Over 600 Christian scholars gather in Jerusalem to study Zionism

Over 600 Christian bible scholars, religious leaders and peace activists representing 32 countries, have gathered in Jerusalem's Notre Dame Centre to look at ways of challenging Christian Zionism.

Zionism, the national movement for the return of the Jewish people to their homeland and the resumption of Jewish sovereignty in the Land of Israel, advocated, from its inceptional, tangible as well as spiritual aims. It embraces extreme ideological positions based on selected scriptural texts and which, according to conference presenters, form a worldview that is detrimental to a just peace in the Holy Land.

Jews of all persuasions, left and right, religious and secular, joined to form the Zionist movement and worked together toward these goals. Disagreements led to rifts, but ultimately, the common goal of a Jewish state in its ancient homeland was attained. The term "Zionism" was coined in 1890 by Nathan Birnbaum.

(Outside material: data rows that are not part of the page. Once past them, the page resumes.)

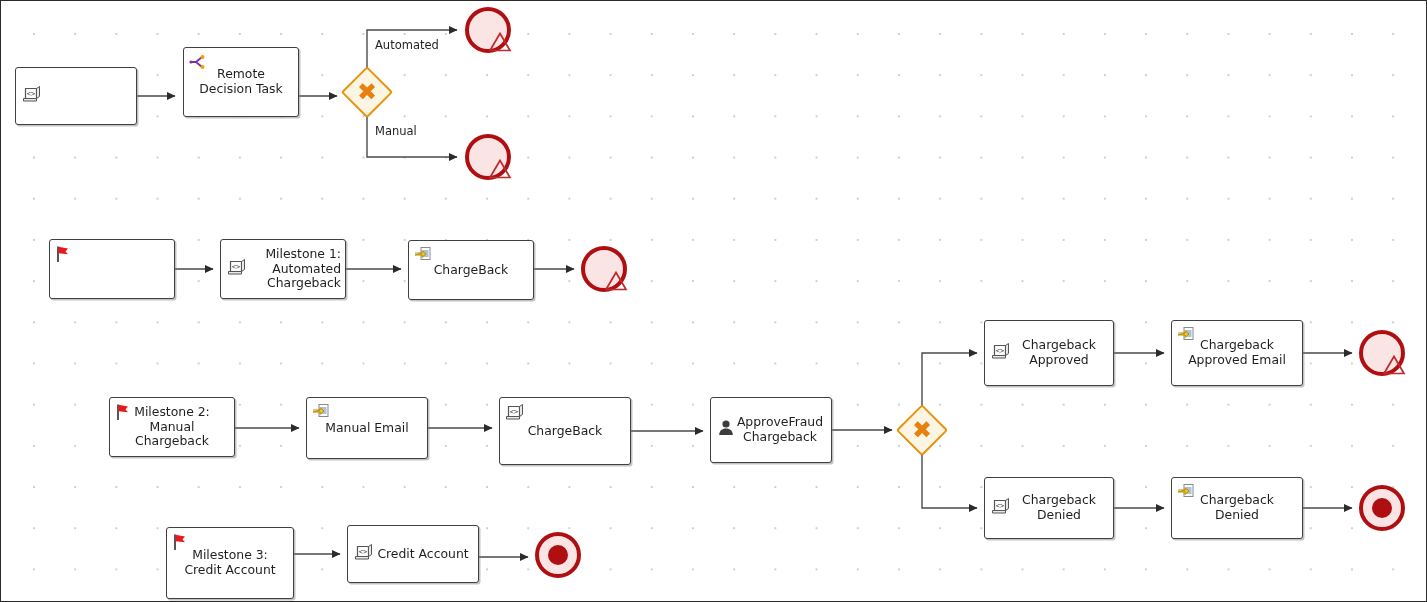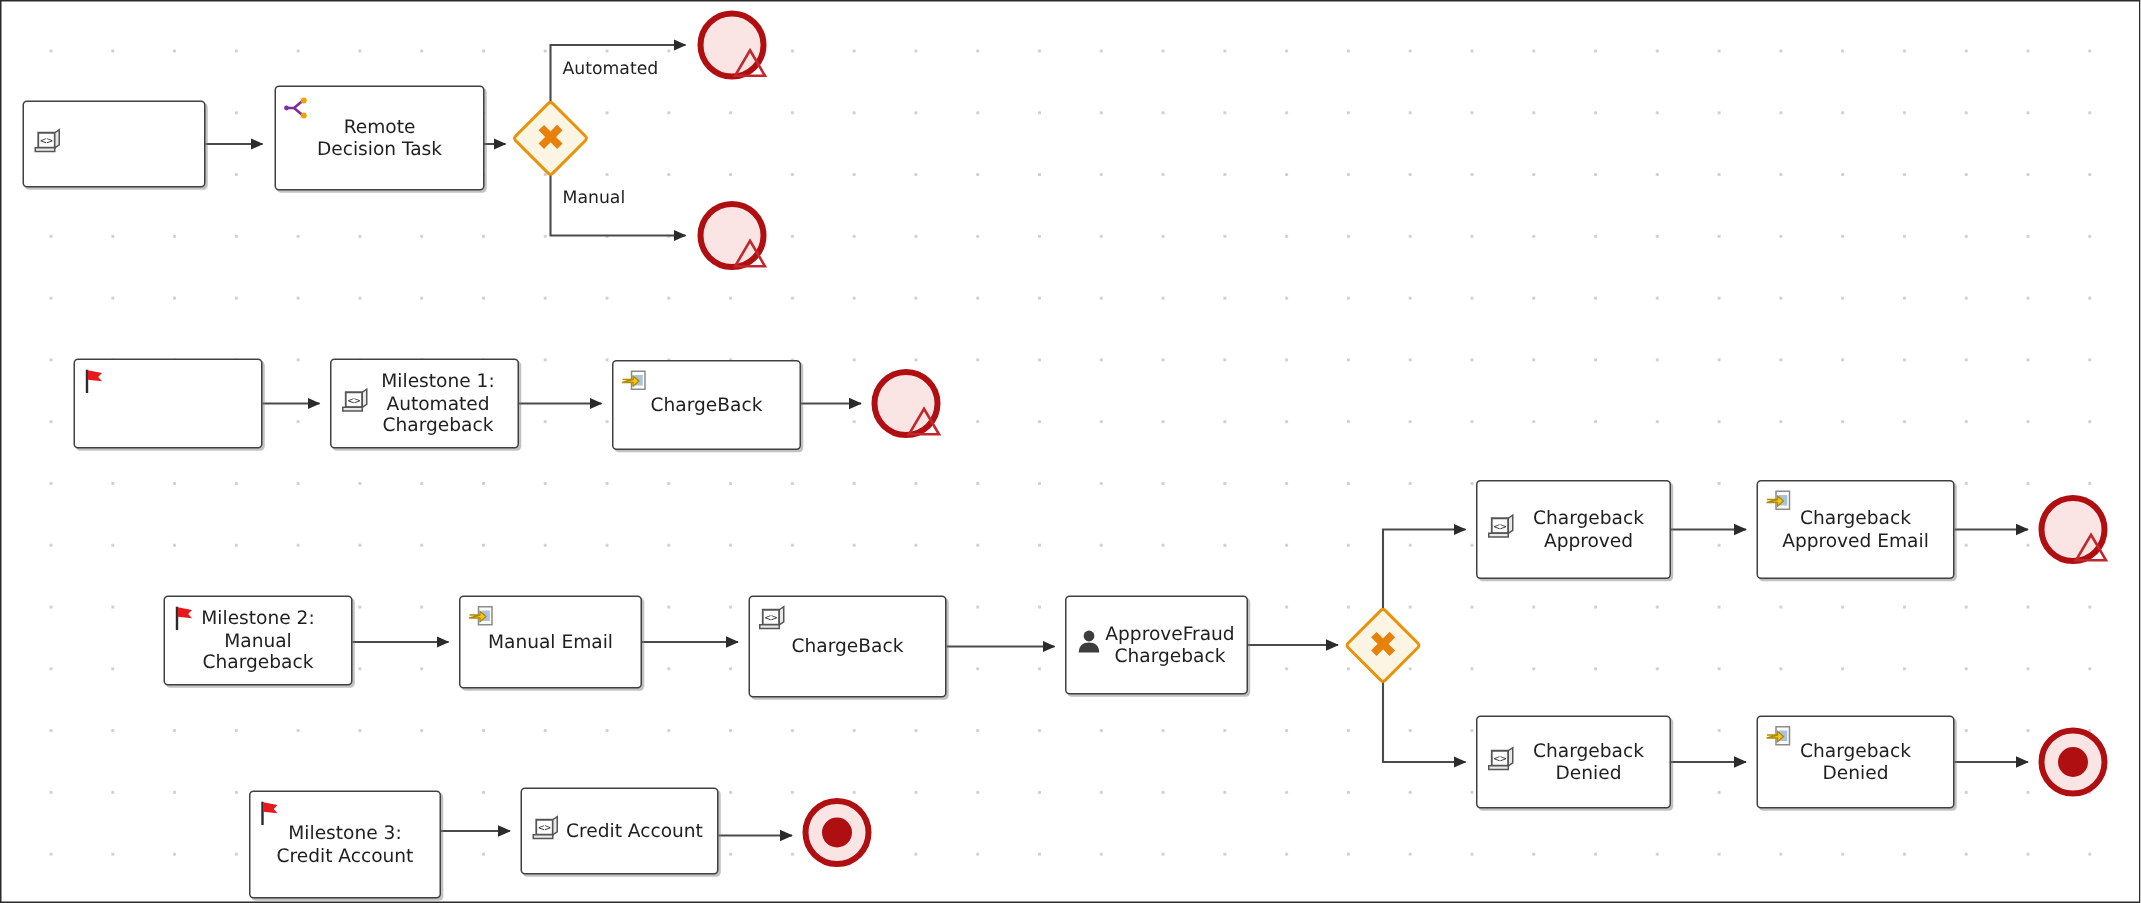--- a/index.html
+++ b/index.html
@@ -167,21 +167,21 @@
     <span class="nicon mid">
       <svg width="20" height="18" viewBox="0 0 20 18">
         <path d="M3.5,3.5 h11 v10 h-11 z" fill="#fdfdfd" stroke="#555" stroke-width="1.2"></path>
         <path d="M14.5,3.5 l3,-2 v10 l-3,2 z" fill="#e8e8e8" stroke="#555" stroke-width="1"></path>
         <path d="M1.5,13.5 h13 v2.5 h-13 z" fill="#eaeaea" stroke="#555" stroke-width="1"></path>
         <text x="9" y="11" font-size="7" fill="#333" text-anchor="middle" font-family="DejaVu Sans Mono, monospace">&lt;&gt;</text>
       </svg>
     </span>
   </div>
 
-  <div class="node" style="left:182px; top:56px; width:140px; height:70px;">
+  <div class="node" style="left:182px; top:46px; width:116px; height:70px;">
     <span class="nicon tl">
       <svg width="18" height="18" viewBox="0 0 18 18">
         <path d="M2,9 L7,9 M7,9 L13,4 M7,9 L13,14" stroke="#7b2fa0" stroke-width="1.8" fill="none"></path>
         <circle cx="13.5" cy="4" r="2" fill="#f0a000"></circle>
         <circle cx="13.5" cy="14" r="2" fill="#f0a000"></circle>
         <circle cx="2" cy="9" r="1.6" fill="#7b2fa0"></circle>
       </svg>
     </span>
     <div class="label">Remote
 Decision Task</div>
@@ -220,21 +220,21 @@
 
   <div class="node" style="left:219px; top:238px; width:126px; height:60px;">
     <span class="nicon mid">
       <svg width="20" height="18" viewBox="0 0 20 18">
         <path d="M3.5,3.5 h11 v10 h-11 z" fill="#fdfdfd" stroke="#555" stroke-width="1.2"></path>
         <path d="M14.5,3.5 l3,-2 v10 l-3,2 z" fill="#e8e8e8" stroke="#555" stroke-width="1"></path>
         <path d="M1.5,13.5 h13 v2.5 h-13 z" fill="#eaeaea" stroke="#555" stroke-width="1"></path>
         <text x="9" y="11" font-size="7" fill="#333" text-anchor="middle" font-family="DejaVu Sans Mono, monospace">&lt;&gt;</text>
       </svg>
     </span>
-    <div class="label inline" style="padding-left:22px;">Milestone 1:
+    <div class="label inline" style="padding-left:22px;text-align:right;">Milestone 1:
 Automated
 Chargeback</div>
   </div>
 
   <div class="node" style="left:407px; top:239px; width:126px; height:60px;">
     <span class="nicon tl">
       <svg width="18" height="16" viewBox="0 0 18 16">
         <rect x="7" y="1.5" width="9" height="12" fill="#ffffff" stroke="#8a8a8a" stroke-width="1"></rect>
         <rect x="9" y="4" width="5.5" height="7" fill="#a8c3e0"></rect>
         <path d="M1,7 L8,7 M8,7 L8,4.5 L12,8 L8,11.5 L8,9 L1,9 z" fill="#f5c518" stroke="#b08a06" stroke-width="0.9" stroke-linejoin="round"></path>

The conference was organised by the Sabeel Ecumenical Liberation Theology Centre, an initiative of Palestinian Christians to educate and work alongside Christians of the west.

There were over 20 presentations by international theologians, political scientists and legal experts which covered a range of topics.

Catholic theologian Rosemary Radford Ruether, and co-author with her husband, Herman Ruether of 'The Wrath of Jonah: The Crisis of Religious Nationalism in the Israeli-Palestinian Conflict', criticised what she sees in Christian Zionism as the "language of apocalyptic warfare and messianic nationalism".

The Carpenter Professor of Feminist Theology at the Graduate Theological Union in Berkeley, California, said she believes Zionism is an "enormously dangerous" theology that should be rejected.

The Rev. Dr. Stephen Sizer, an Anglican and Chairman of the International Bible Society in the U.K. who is author of 'Christian Zionism: Justifying Apartheid in the Name of God', to be released this Autumn, helped to define Christian Zionism. At its simplest, he said, it is a "political form of philo-Semitism" or just "Christian support for Zionism," meaning the political and expansionist aims of the State of Israel, its policies and its military.

Christian Zionists believe the Jewish people have "a divine right to posses the land of Palestine," Sizer stated. He noted that Christian Zionism can be considerably more complex, with some leading agencies committed to both a prophetic plan as well as an evangelistic plan for the Jewish people."

Sizer named groups such as 'Jews for Jesus', 'Churches Ministry Among Jewish People' (CMJ), and the 'International Christian Embassy' in Jerusalem, which sees Biblical Zionism as cutting edge theology for "the Last Days." Sizer claims that Christian Zionism has become the most powerful and destructive force at work in America today, shaping foreign policy on the Middle East and inciting hatred between Jews and Muslims.

Conference presenter Barbara R. Rossing, Associate Professor of New Testament at Lutheran School of Theology at Chicago, and author of 'The Rapture Exposed: The Message of Hope in the Book of Revelation', says the rapture is theologically "all wrong." Rossing explored the bible sources of rapturist theology in her presentation as "modern literalist interpretations based on selective passages of the bible taken out of context."

At the end of the conference participants' stated their commitement in returning to their respective countries to help pursue a political solution to the conflict in the Holy Land based on the enforcement of existing international law and United Nations resolutions. A conference statement is to be distributed by all participants in their respective localities explaining objections to Christian Zionism, and calling upon Christians to liberate themselves from ideologies of militarism and occupation and instead to pursue the healing of the world.